§ **TASK OBJECTIVE**:
State how many lines of the records contain the string "name", and give no other information.

User interface change data:

++++

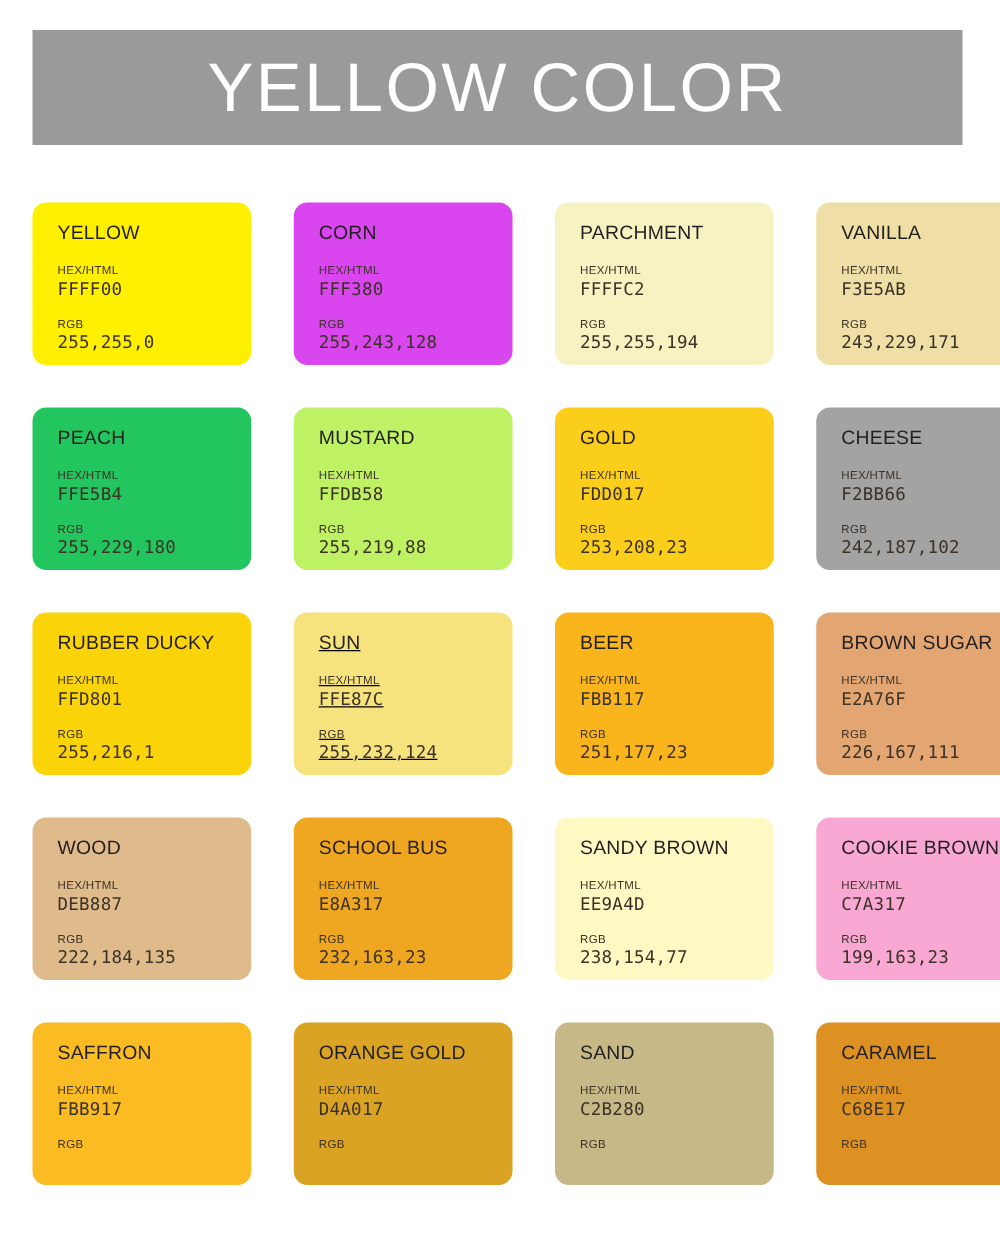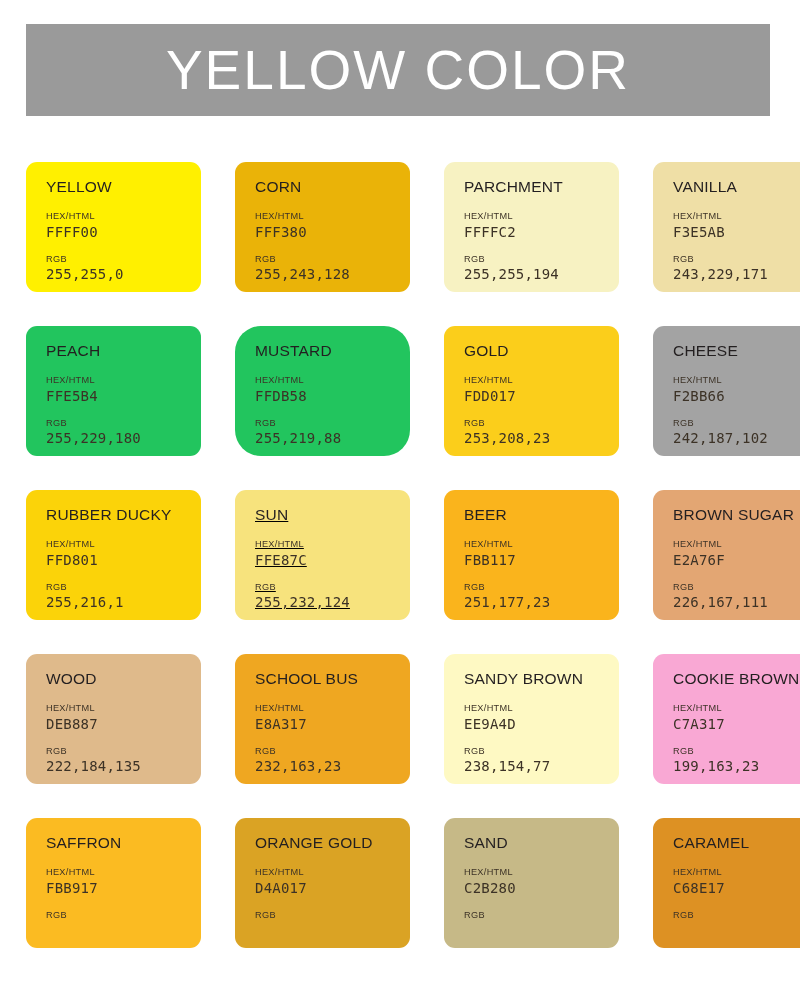--- a/index.html
+++ b/index.html
@@ -115,7 +115,7 @@
           <div class="field-value">255,255,0</div>
         </div>
       </div>
-      <div class="swatch" style="background: #eab308;">
+      <div class="swatch" style="background: #d946ef;">
         <div class="swatch-name">CORN</div>
         <div class="field-block-hex">
           <div class="field-label">HEX/HTML</div>

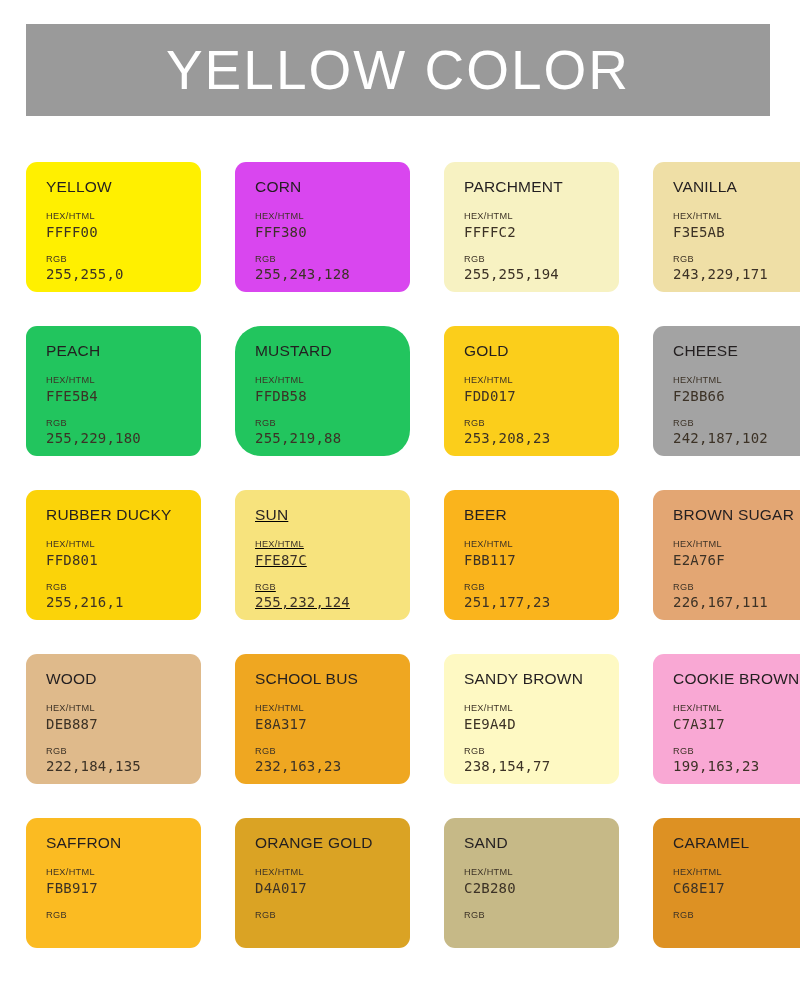--- a/index.html
+++ b/index.html
@@ -159,7 +159,7 @@
           <div class="field-value">255,229,180</div>
         </div>
       </div>
-      <div class="swatch" style="background: #22c55e; border-radius: 26px;">
+      <div class="swatch" style="background: #bef264;">
         <div class="swatch-name">MUSTARD</div>
         <div class="field-block-hex">
           <div class="field-label">HEX/HTML</div>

++++

§ **EXPECTED ANSWER**:
2